To have sex or not to have sex? How much do we really know about the other person?
In the early 80’s with AIDS it was pretty much a blanket “No Sex” for a few years. Then there came the ability to somewhat quantify risk based on specific behaviors. OK, I’ll do that, but I won’t do THAT.
We haven’t been around COVID-19 long enough to really be able to judge the relative risks properly yet. Based on the behavior of similar viruses and from early reports, however, there is a general understanding of relative risk. Outside good or maybe just better, inside, not so good.
Michael and I are probably not going to go out again to eat for a while. We had a wonderful meal yesterday. We probably ate and drank too much. No frozen margaritas, alas, but I had an excellent Moscow Mule instead. Well, two.

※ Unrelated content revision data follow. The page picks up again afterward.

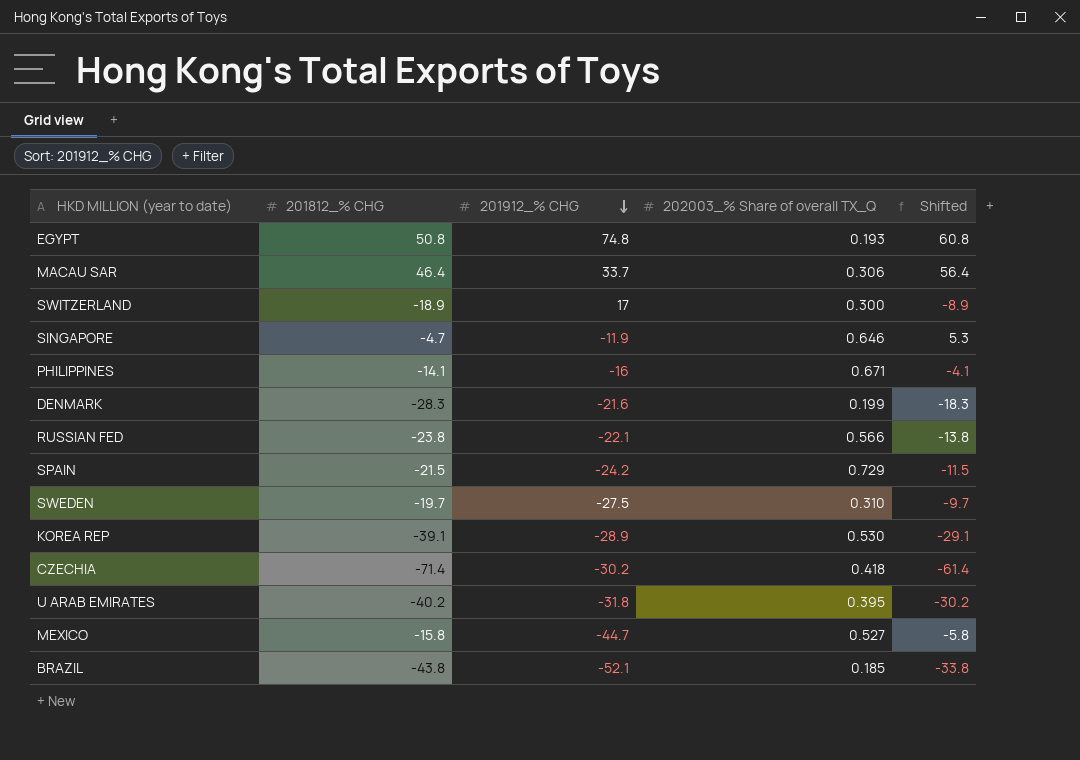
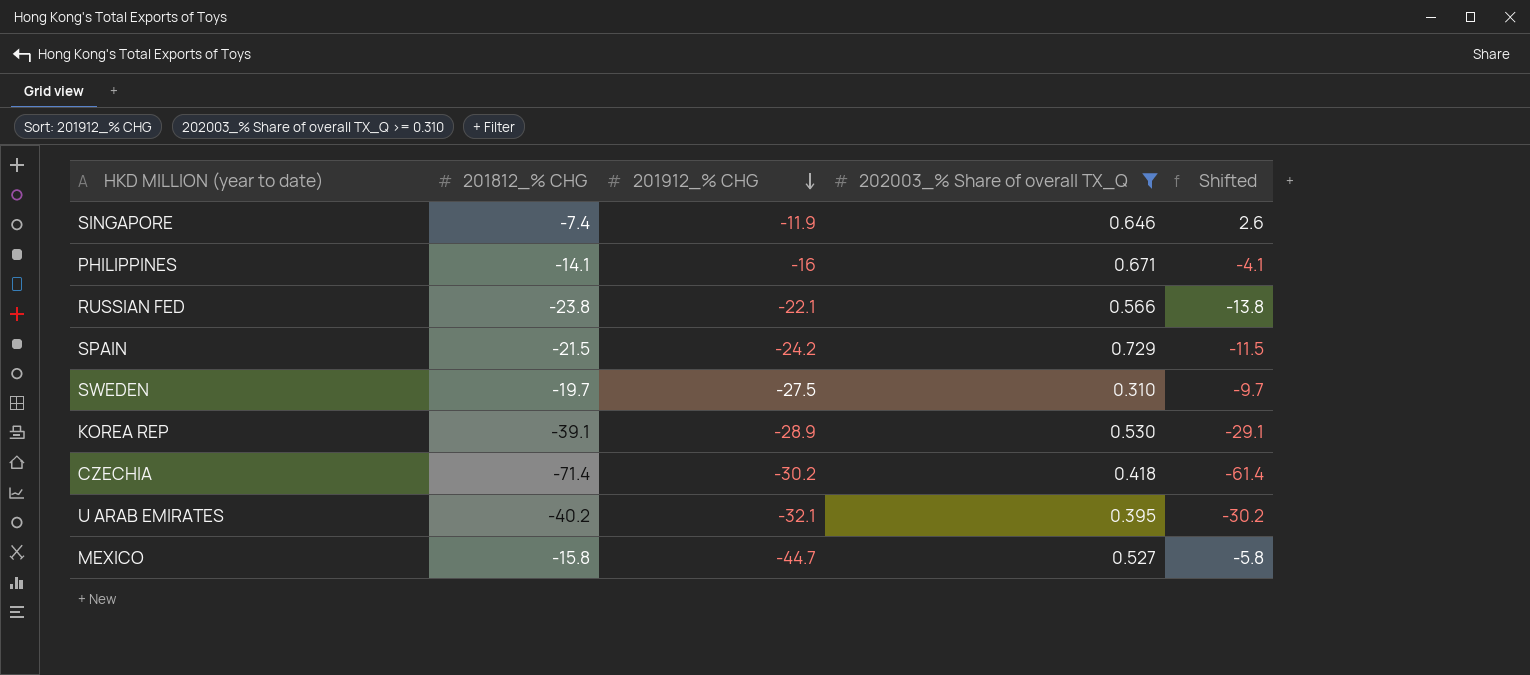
filter: none -> 202003_% Share of overall TX_Q >= 0.310
SINGAPORE | 201812_% CHG: -4.7 -> -7.4
SINGAPORE | Shifted: 5.3 -> 2.6
U ARAB EMIRATES | 201912_% CHG: -31.8 -> -32.1

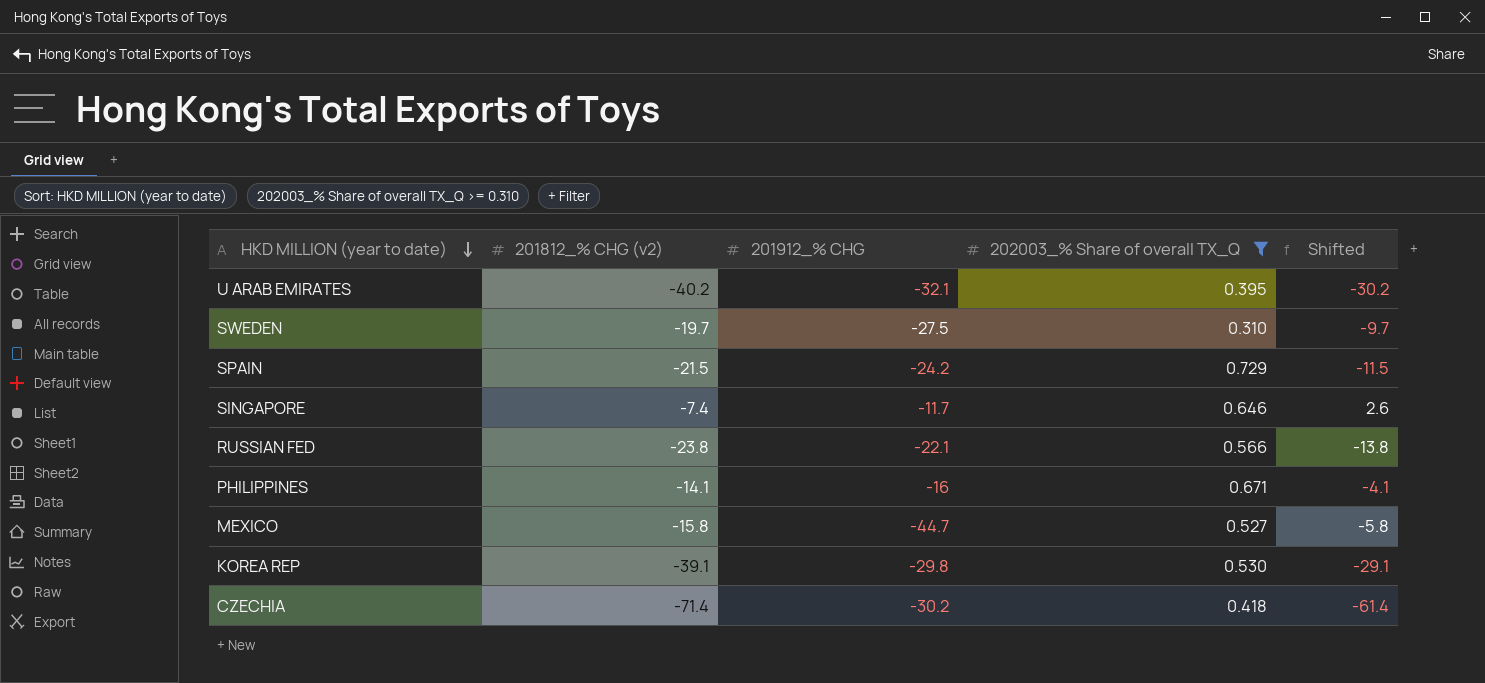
row order: 201912_% CHG descending -> HKD MILLION (year to date) descending
column name: 201812_% CHG -> 201812_% CHG (v2)
SINGAPORE | 201912_% CHG: -11.9 -> -11.7
KOREA REP | 201912_% CHG: -28.9 -> -29.8

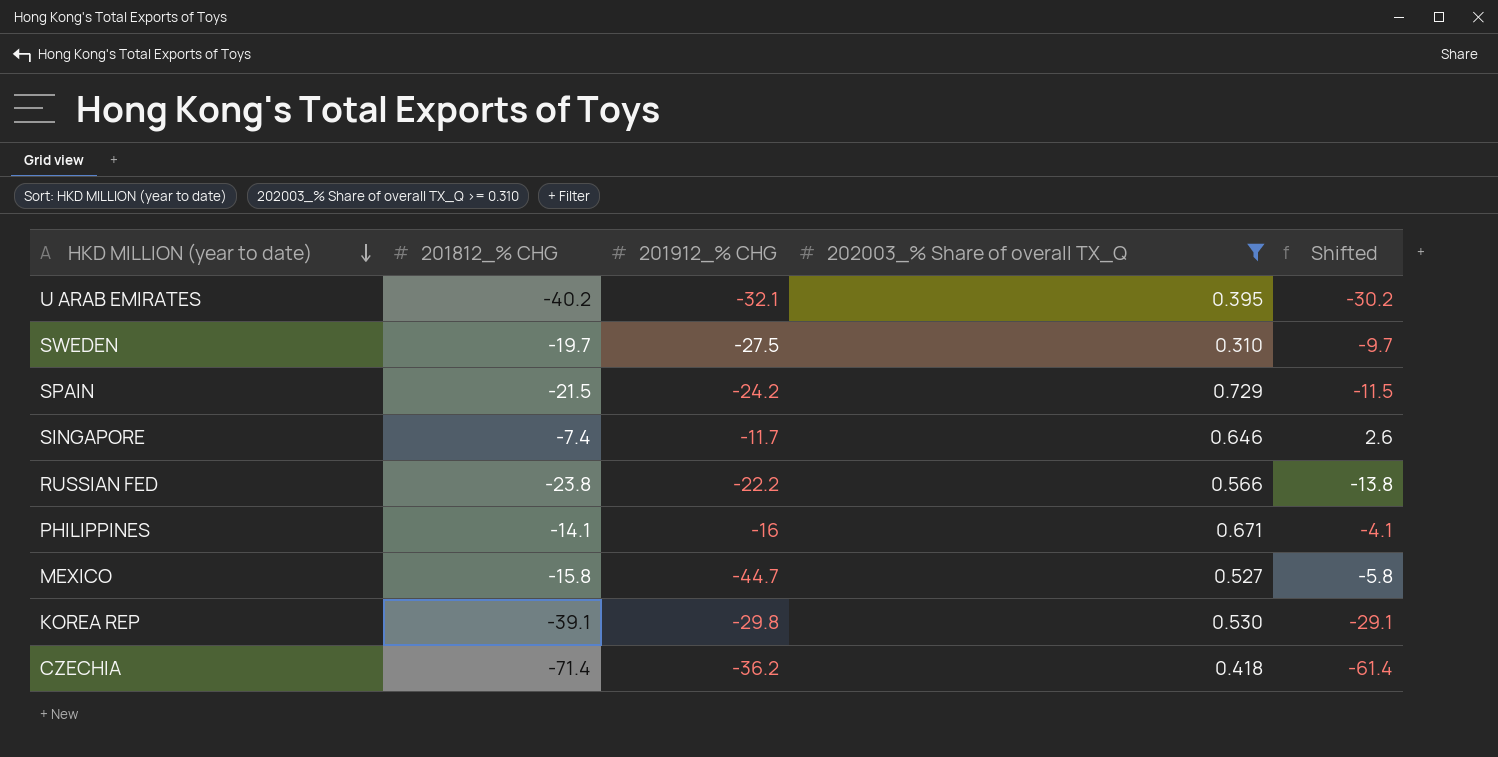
column name: 201812_% CHG (v2) -> 201812_% CHG
RUSSIAN FED | 201912_% CHG: -22.1 -> -22.2
CZECHIA | 201912_% CHG: -30.2 -> -36.2

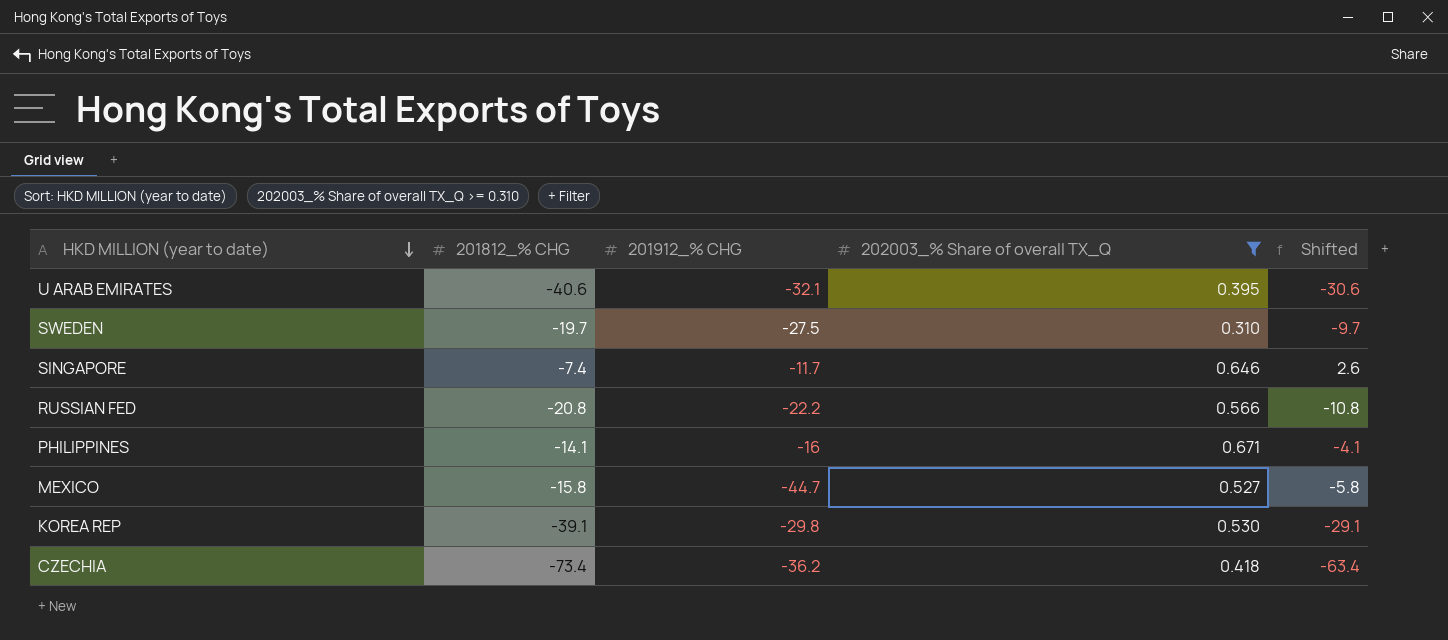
row SPAIN: -21.5 | -24.2 | 0.729 | -11.5 -> none
U ARAB EMIRATES | 201812_% CHG: -40.2 -> -40.6
U ARAB EMIRATES | Shifted: -30.2 -> -30.6
RUSSIAN FED | 201812_% CHG: -23.8 -> -20.8
RUSSIAN FED | Shifted: -13.8 -> -10.8
CZECHIA | 201812_% CHG: -71.4 -> -73.4
CZECHIA | Shifted: -61.4 -> -63.4

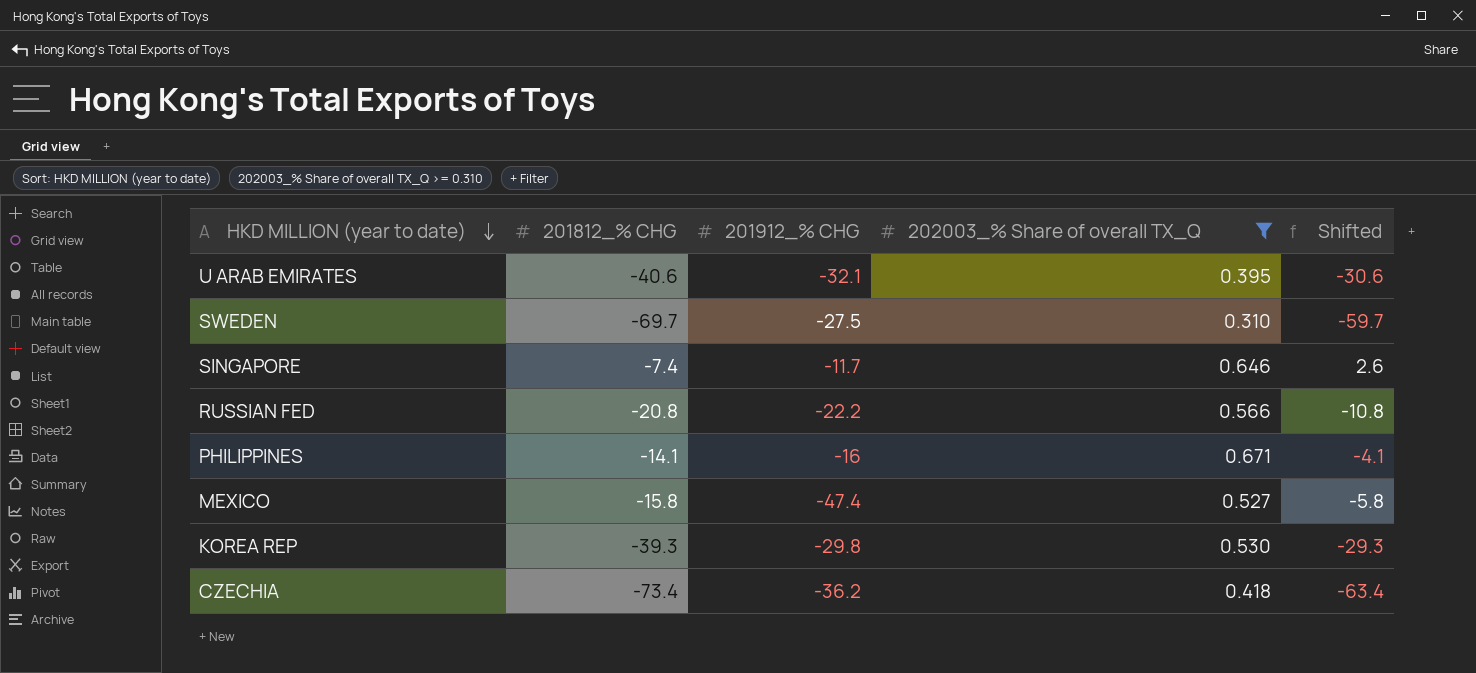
SWEDEN | 201812_% CHG: -19.7 -> -69.7
SWEDEN | Shifted: -9.7 -> -59.7
MEXICO | 201912_% CHG: -44.7 -> -47.4
KOREA REP | 201812_% CHG: -39.1 -> -39.3
KOREA REP | Shifted: -29.1 -> -29.3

We weighed the relative risks as we understand them now and figured out using as much commonsense as we could muster, what our personal risk relative to the situation was.
Nothing that I have read so far anywhere has indicated anything to me other than by wearing a mask I am safer - both to myself and others. There is no such thing as safe sex. What there is, is safER sex. Wearing a condom is safer. Wearing a mask appears to be safer.
So, until somebody who doesn’t seem like an irrational kook, presents a compelling argument against it, we are going to wear a mask. If we can wear a mask in the 85% humidity and heat in New York these days and have a good night out, then honestly anyone can.
If you won’t do it for yourself then do it for everyone else out there around you. If you test negative for HIV, you know you are clear of it until the next time you have sex with somebody who’s status you don’t know. If you test negative for COVID-19, that only means that you were negative for it at the time of the test. You could have gotten infected at any point afterwards - even while just leaving the doctor’s office.
Assume you have it and behave accordingly.
It took us a long time to learn how to have sex with each other again. We now have to learn how to eat and drink with each other again.
So, mask up and let’s begin to figure it out.